Short role description
Biometrics Late RIA goal is to deliver value to the pipeline by excellence in delivery, improving decision making, and engaging and crafting the external environment whilst accessing and implementing innovative solutions.
Programming is the department that leads all aspects of and delivers the programming aspects of clinical drug development, handles and maintains the end-to-end standards and manages and maintains the Analysis and Reporting production tools and the information infrastructure.
Late RIA Programming is the business unit that coordinates and delivers all the statistical programming contributions to internal decision making, regulatory submissions, and reporting and commercial activities for a RIA therapy area (TA) portfolio of projects.
Typical Accountabilities
As a member of RIA Programming, provides programming support, under supervision, to deliver technical programming and information components of a project, including but not limited to the following:
- Tables Figures and Listings (TFLs)
- Development Safety Update Reports (DSURs)
- Periodic Benefit-Risk Evaluation Reports (PBRERs)
- Investigators brochures (IBs)
- Office of Scientific Investigations (OSI) data sets and listings
- Regulatory and/or Payer submission related analysis data sets and/or TFLs
- Associated quality and process documentation as per applicable business processes
Provides programming support, under supervision, to deliver technical programming and information components of a study, including but not limited to the following:
- Study Data Tabulation Model (SDTM) and Analysis Data Model (ADaM) data sets
- Tables Figures and Listings (TFLs)
- Clinical Trial Transparency deliverables (data de-identification, results posting files)

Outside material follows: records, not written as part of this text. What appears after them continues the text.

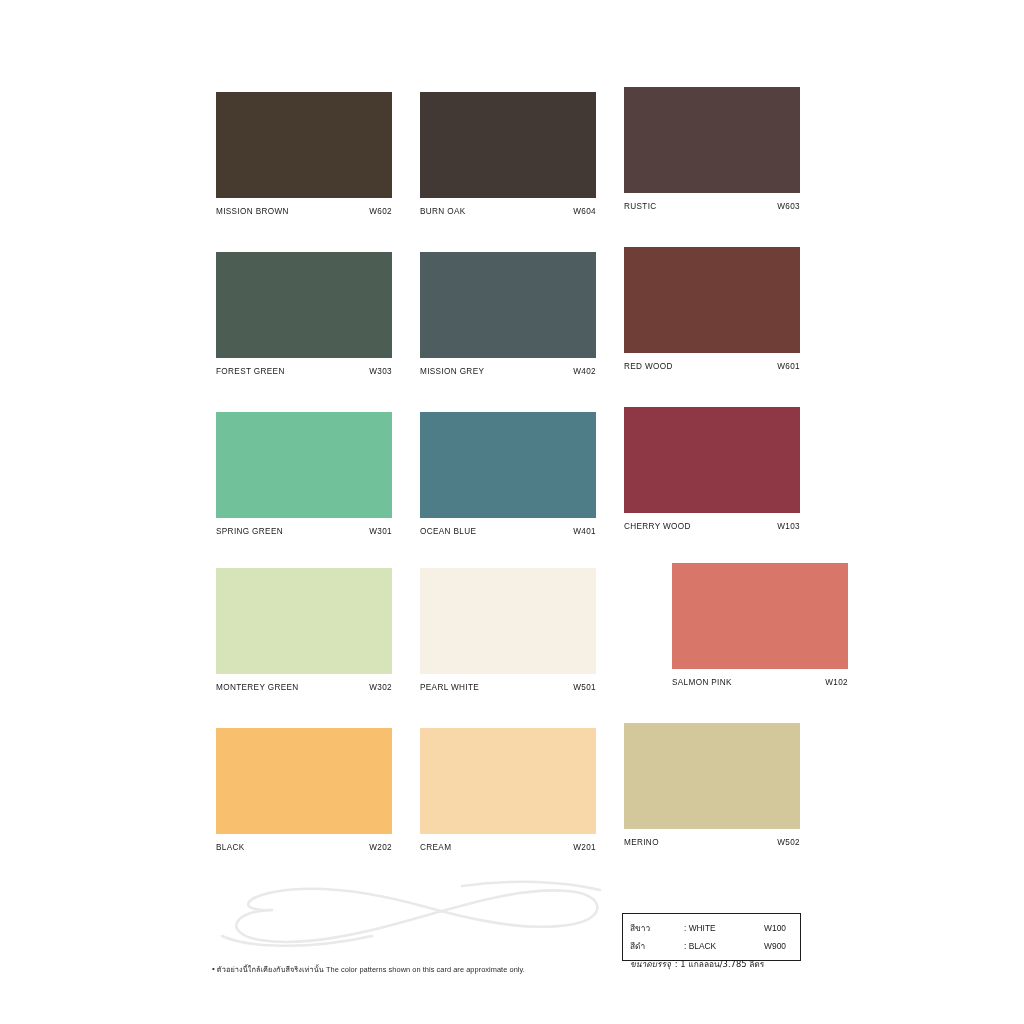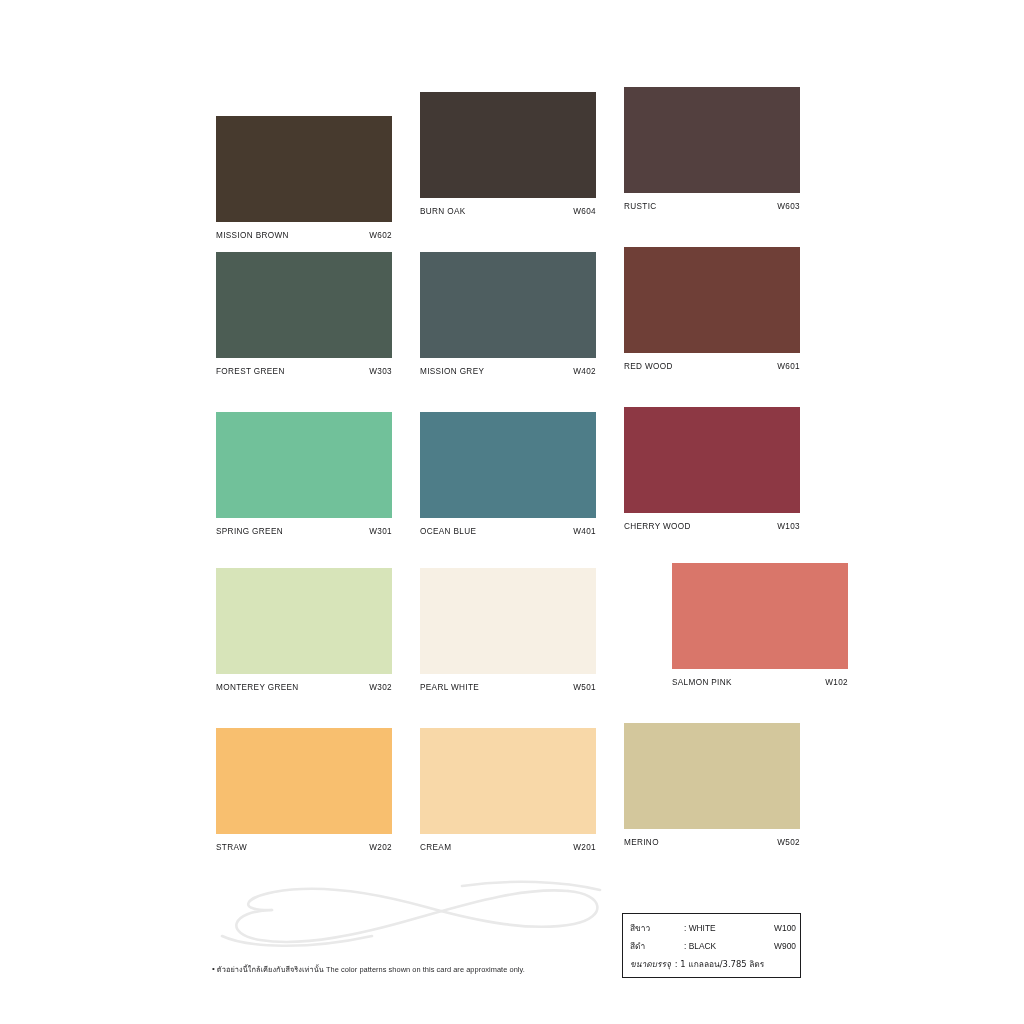--- a/index.html
+++ b/index.html
@@ -87,24 +87,24 @@
   .thai {
     font-family: "DejaVu Sans", "Liberation Sans", sans-serif;
   }
 
   
   #legend-box {
     position: absolute;
     left: 622px;
     top: 913px;
     width: 179px;
-    height: 65px;
+    height: 48px;
     border: 1px solid #1d1d1f;
     box-sizing: border-box;
-    padding: 5px 4px 4px 7px;
+    padding: 5px 14px 4px 7px;
   }
   .legend-row {
     display: flex;
     align-items: baseline;
     font-size: 8.4px;
     color: #18181a;
     height: 18px;
     line-height: 18px;
     white-space: nowrap;
   }
@@ -120,21 +120,21 @@
   }
   .legend-row.full .legend-label { width: auto; flex: 0 0 auto; font-style: italic; }
   .legend-row.full .legend-sep-value { margin-left: 4px; }
 </style>
 </head>
 <body>
 
 <div id="card">
 
   <div id="swatch-grid">
-      <div class="swatch-cell" style="left: 216px; top: 92px; margin-top: 24px;">
+      <div class="swatch-cell" style="left: 216px; top: 92px;">
         <div class="swatch-chip" style="background: rgb(71, 58, 46); width: 176px; height: 106px;"></div>
         <div class="swatch-meta">
           <span class="swatch-name">MISSION BROWN</span>
           <span class="swatch-code">W602</span>
         </div>
       </div>
       <div class="swatch-cell" style="left: 420px; top: 92px; text-align: center;">
         <div class="swatch-chip" style="background: rgb(66, 57, 52); width: 176px; height: 106px;"></div>
         <div class="swatch-meta">
           <span class="swatch-name">BURN OAK</span>
@@ -207,21 +207,21 @@
       <div class="swatch-cell" style="left: 624px; top: 563px; padding-left: 48px;">
         <div class="swatch-chip" style="background: rgb(217, 118, 106); width: 176px; height: 106px;"></div>
         <div class="swatch-meta">
           <span class="swatch-name">SALMON PINK</span>
           <span class="swatch-code">W102</span>
         </div>
       </div>
       <div class="swatch-cell" style="left: 216px; top: 728px;">
         <div class="swatch-chip" style="background: rgb(248, 191, 111); width: 176px; height: 106px;"></div>
         <div class="swatch-meta">
-          <span class="swatch-name">STRAW</span>
+          <span class="swatch-name">BLACK</span>
           <span class="swatch-code">W202</span>
         </div>
       </div>
       <div class="swatch-cell" style="left: 420px; top: 728px;">
         <div class="swatch-chip" style="background: rgb(248, 216, 168); width: 176px; height: 106px;"></div>
         <div class="swatch-meta">
           <span class="swatch-name">CREAM</span>
           <span class="swatch-code">W201</span>
         </div>
       </div>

Contributes to development of best practice to improve quality, efficiency and effectiveness. Ensures alignment to all applicable AstraZeneca and external requirements.
Job Dimensions
Accountable for the quality of own programming work and completeness of applicable quality and process documentation.
Accountable for good Information Practice on all assigned activities.
When deployed to a Biometrics Late RIA drug project team, operates under the leadership, direction and oversight of a Global Product Programmer (GPP) or her/his delegate
Education, Qualifications, Skills and Experience
Essential
- BSc in mathematics, statistics, engineering, computer science, or life or social sciences.
- Prior relevant knowledge of a statistical or database programming language (preferably SAS).
- Awareness of database set-up and report publishing requirements.
- Awareness of clinical data standards (e.g., CDASH, SDTM, ADaM), clinical trials, and drug development preferred.
- Able to demonstrate team working and role appropriate leadership skills.
Desirable
- Proficient to advanced verbal and written communication and teamwork skills.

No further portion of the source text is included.